Muskeln

[226] Muskeln (die) des menschlichen und thierischen Körpers sind nichts Anderes, als was wir im gemeinen Leben Fleisch nennen. Sie bilden die Umhüllung der Knochen, sind von Adern und Nerven durchzogen, bestehen aus rundlichen, der Länge nach nebeneinander liegenden Fäserchen und sind durch Zellstoff untereinander zu größern oder kleinern Bündeln verbunden, die an beiden Enden zusammengeschnürt und mittels Flechsen und Sehnen an Knochen oder andern beweglichen Körpertheilen befestigt sind. Die Form der Muskelbündel ist meist keulenförmig und man hat den mittlern und meist stärkern Theil den Bauch, das eine dickere Ende den Kopf, das andere dünn ausgehende derselben den Schwanz genannt; die Bezeichnung Muskel aber kommt von dem lat.

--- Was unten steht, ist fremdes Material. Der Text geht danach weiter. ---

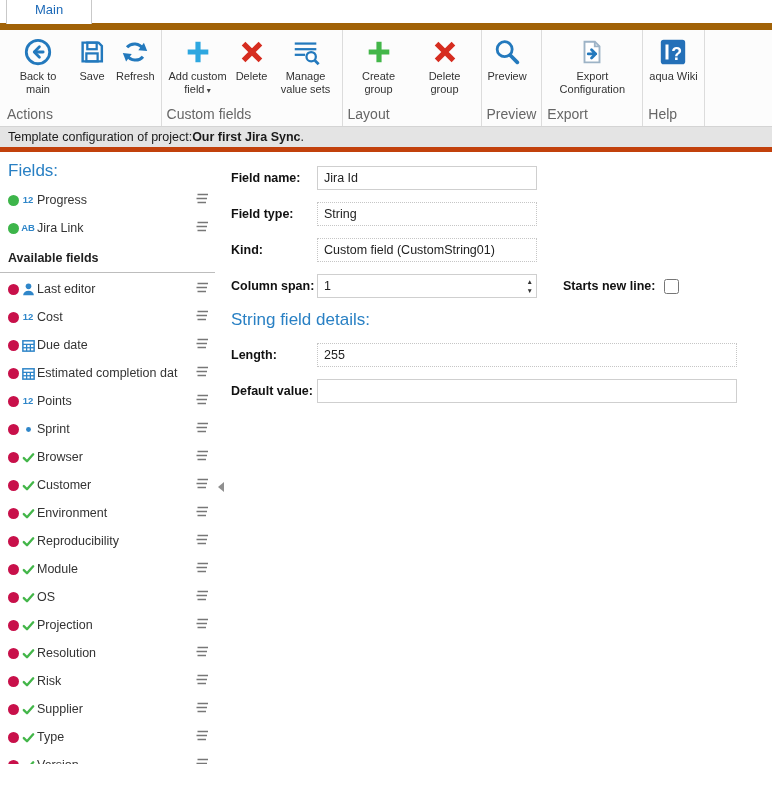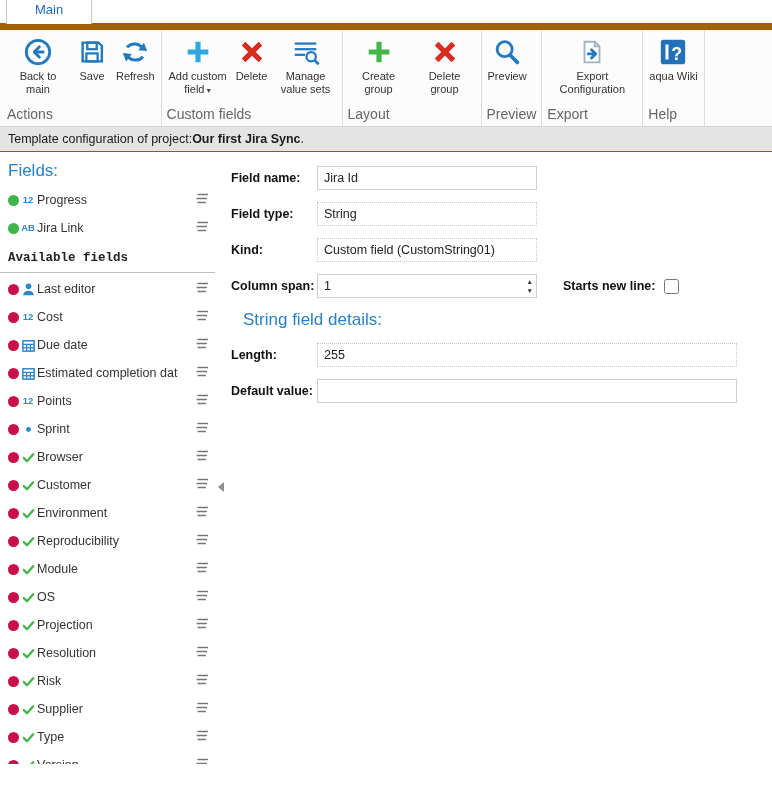--- a/index.html
+++ b/index.html
@@ -17,55 +17,55 @@
   .ribbon-group { display:flex; flex-direction:column; border-right:1px solid #dcdcdc; padding:2px 3px 0; }
   .ribbon-buttons { display:flex; flex:1; align-items:flex-start; }
   .ribbon-group-label { text-align:left; font-size:14px; color:#666; padding:1px 2px 4px; white-space:nowrap; }
   .ribbon-button { display:flex; flex-direction:column; align-items:center; padding:4px 3px 2px; min-width:42px; cursor:default; border-radius:2px; }
   .ribbon-icon { width:32px; height:32px; display:flex; align-items:center; justify-content:center; }
   .ribbon-icon svg { width:30px; height:30px; }
   .ribbon-label { font-size:11px; color:#333; text-align:center; line-height:1.2; max-width:60px; margin-top:2px; }
   .rb-export-configuration-icon .ribbon-label { max-width:88px; }
   .caret { font-size:8px; color:#444; }
   
-  .projectbar { height:25px; background:#e4e4e4; border-bottom:1px solid #c2410c; display:flex; align-items:center; padding-left:8px; font-size:12.5px; color:#1a1a1a; }
+  .projectbar { height:25px; background:#e4e4e4; border-bottom:5px solid #c2410c; display:flex; align-items:center; padding-left:8px; font-size:12.5px; color:#1a1a1a; }
   .projectbar b { font-weight:bold; }
   
   .bodywrap { display:flex; height:612px; }
   .sidebar { width:215px; background:#fff; overflow:hidden; }
   .sidebar-title { color:#2980c4; font-size:17px; padding:9px 0 5px 8px; }
   .srow { height:28px; display:flex; align-items:center; padding:0 5px 0 8px; font-size:12.5px; color:#333; cursor:default; }
   .srow.selected { background:#d9d9d9; }
   .dot { width:11px; height:11px; border-radius:50%; flex:0 0 11px; }
   .dot.green { background:#3db54a; }
   .dot.red   { background:#c8104a; }
   .ticon { width:18px; flex:0 0 18px; text-align:center; color:#2f86c9; font-size:9.5px; font-weight:bold; line-height:1; }
   .ticon svg { width:15px; height:15px; vertical-align:middle; }
   .slabel { flex:1; white-space:nowrap; overflow:hidden; }
   .handle { width:16px; flex:0 0 16px; }
   .handle svg { width:16px; height:13px; }
-  .avail-header { font-weight:bold; font-size:12.5px; color:#222; padding:9px 8px 7px; border-bottom:1px solid #bdbdbd; margin-bottom:2px;font-family:Liberation Mono, monospace; }
+  .avail-header { font-weight:bold; font-size:12.5px; color:#222; padding:9px 8px 7px; border-bottom:1px solid #bdbdbd; margin-bottom:2px; }
   
   .splitter { width:12px; position:relative; }
   .splitter .tri { position:absolute; left:3px; top:330px; width:0; height:0;
     border-top:5px solid transparent; border-bottom:5px solid transparent; border-right:6px solid #8f8f8f; }
   
   .main { flex:1; padding:14px 20px 0 4px; }
   .frow { display:flex; align-items:center; margin-bottom:12px; }
   .flabel { width:86px; flex:0 0 86px; font-weight:bold; font-size:12.5px; color:#111; }
   .finput { height:24px; width:220px; border:1px solid #cfcfcf; background:#fff; font-size:12.5px; padding:0 6px; font-family:inherit; color:#222; }
   .finput.dashed { border:1px dotted #c6c6c6; }
   .finput.wide { width:420px; }
   .spinner { position:relative; display:inline-block; width:220px; }
   .spinner .finput { width:100%; padding-right:16px; }
   .spin-btns { position:absolute; right:4px; top:4px; display:flex; flex-direction:column; line-height:1; }
   .spin-up,.spin-down { font-size:6.5px; color:#333; cursor:default; padding:1px 0; }
   .snl { width:auto; flex:0 0 auto; margin-left:26px; margin-right:9px; }
   .cb { width:15px; height:15px; }
-  .section-title { color:#2980c4; font-size:17px; margin:4px 12px 13px; }
+  .section-title { color:#2980c4; font-size:17px; margin:4px 0 13px; }
 </style>
 </head>
 <body>
 
 <div class="app">
 
   <div class="tabstrip">
     <div class="tab">Main</div>
   </div>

Worte musculus, das Mäuschen, her, indem man die Bewegung der Muskeln unter der Haut mit jener der Mäuse verglich. Die Fähigkeit der Muskeln, sich zusammenzuziehen und wieder auszudehnen, vermittelt auf die mannichfaltigste Art sowol die von unserm Willen abhängigen als auch alle andern Körperbewegungen, wie z.B. die des Herzens und der Eingeweide, und bewundernswürdig ist die dabei entwickelte Schnelligkeit und Kraft. Vermag z.B. Jemand in Zeit von einer Minute 1500 Buchstaben in Worten auszusprechen, so war dazu mindestens die doppelte Zahl von elastischen Bewegungen der Zungenmuskeln nöthig. Sehr verschieden ist natürlich die Kraft der Muskeln; zu den stärksten gehören die, welche den Unterkiefer bewegen, und es gibt Leute, die Pfirsichkerne zerbeißen können, welche erst [226] unter einem Drucke von 300 Pfunden zerbersten. Bei den niedrigen Thiergattungen tritt die Muskelbildung noch weich und gallertartig und nur annähernd an die faserigen Muskeln der höhern Thiere auf; doch öffnen und schließen z.B. die Schalthiere ihre Schalen mittels wirklicher Muskeln, die noch vollkommener an Würmern und Insekten hervortreten, in den Thieren mit rothem Blute sich immer mannichfaltiger entwickeln und am Körper der Vögel, Säugthiere und Menschen endlich die höchste Ausbildung erhalten.

Quelle:
Brockhaus Bilder-Conversations-Lexikon, Band 3. Leipzig 1839., S. 226-227.